When we cry we put pressure into our heads. This pressure causes a backup of tears into our eyes from our noses. We also increase our blood flow to our face and eyes, which causes an increase in the amount of tears. These two things cause our eyes to be over filled with tears. And because we have too many tears to fit into our eyes, they flow down our cheeks .
Crying is innate, we produce 10 ounces per day and 30 gallons a year. When it comes to gender, it seems more women compared to men are shedding tears. Researchers believe this is because women are biologically wired to shed more tears than men, since female tear glands are much smaller than men’s.
The lacrimal gland, located in the outer part of the upper eye, is constantly secreting a protein-rich, antibacterial liquid. This fluid goes from the outer edge of the eyeball toward the cornea and lubricates the entire eye surface every time we blink.

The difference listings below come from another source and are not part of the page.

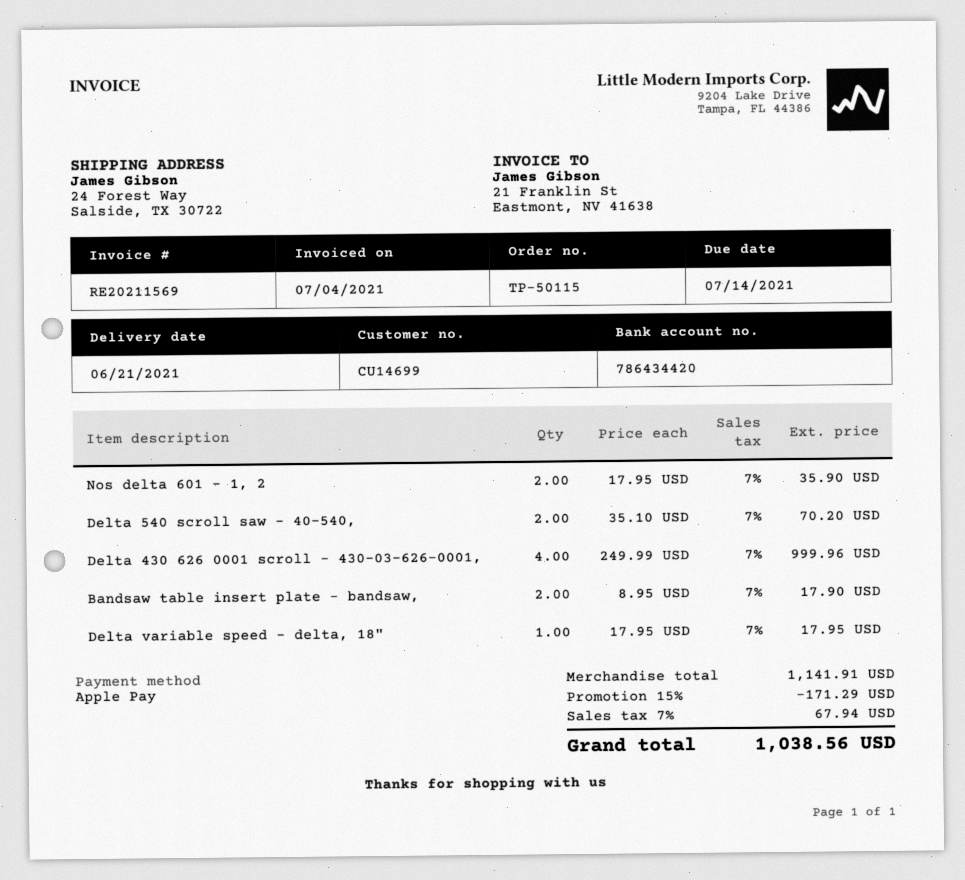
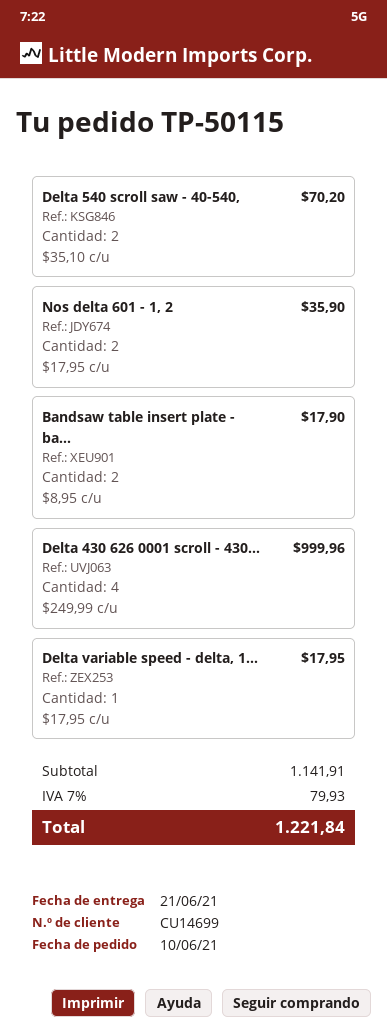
discount: 15% = 171.29 -> none
tax: 7% = 67.94 -> 7% = 79.93
total: 1038.56 -> 1221.84

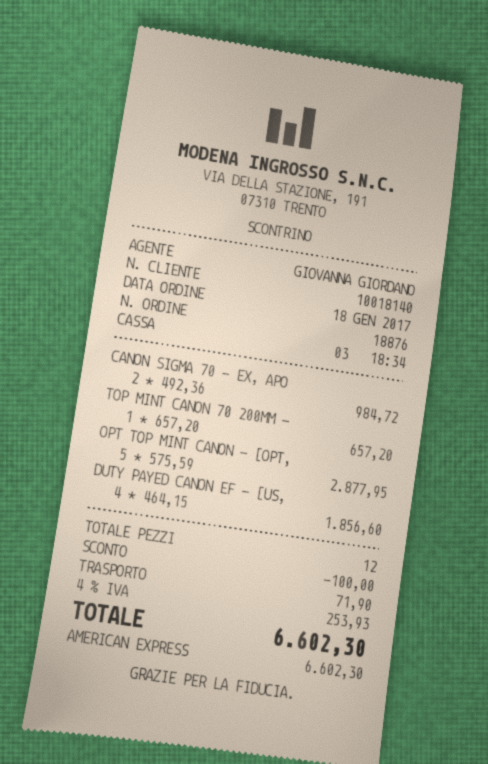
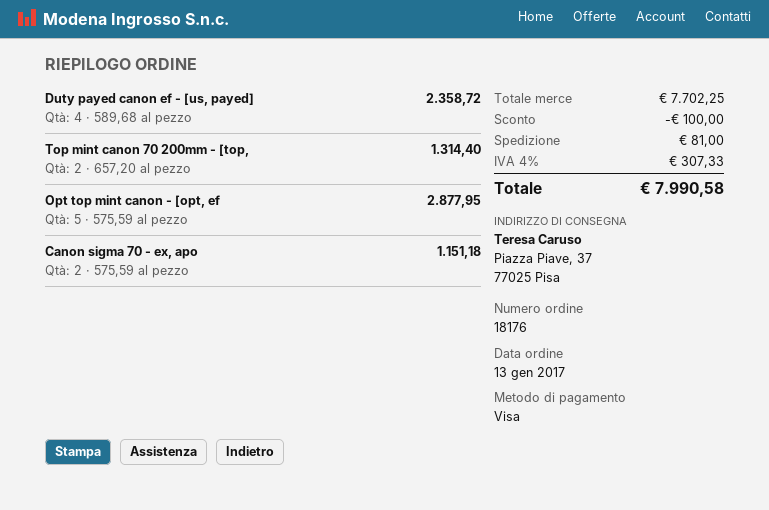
order number: 18876 -> 18176
order date: 2017-01-18 -> 2017-01-13
payment method: American Express -> Visa
CANON SIGMA 70 - EX, APO: 2 x 492.36 = 984.72 -> 2 x 575.59 = 1151.18
TOP MINT CANON 70 200MM -: 1 x 657.20 = 657.20 -> 2 x 657.20 = 1314.40
DUTY PAYED CANON EF - [US,: 4 x 464.15 = 1856.60 -> 4 x 589.68 = 2358.72
shipping: 71.90 -> 81.00
tax: 4% = 253.93 -> 4% = 307.33
total: 6602.30 -> 7990.58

The crying we are all familiar with is when excess liquid overwhelms the drains of the nasal canal of the tear duct, which overflows and falls down our cheeks. Basal tears are always in our eyes to serve the purpose of lubricating, nourishing, and protecting the eyes. The second type of tears, known as reflex tears, protect the eyes from irritants, including wind, smoke, or onions. The third type are those that are produced by emotion. Although these tears contain higher levels of stress, an endorphin and natural pain killer — they can also work by directly calming the iris down while signaling the emotional state to others.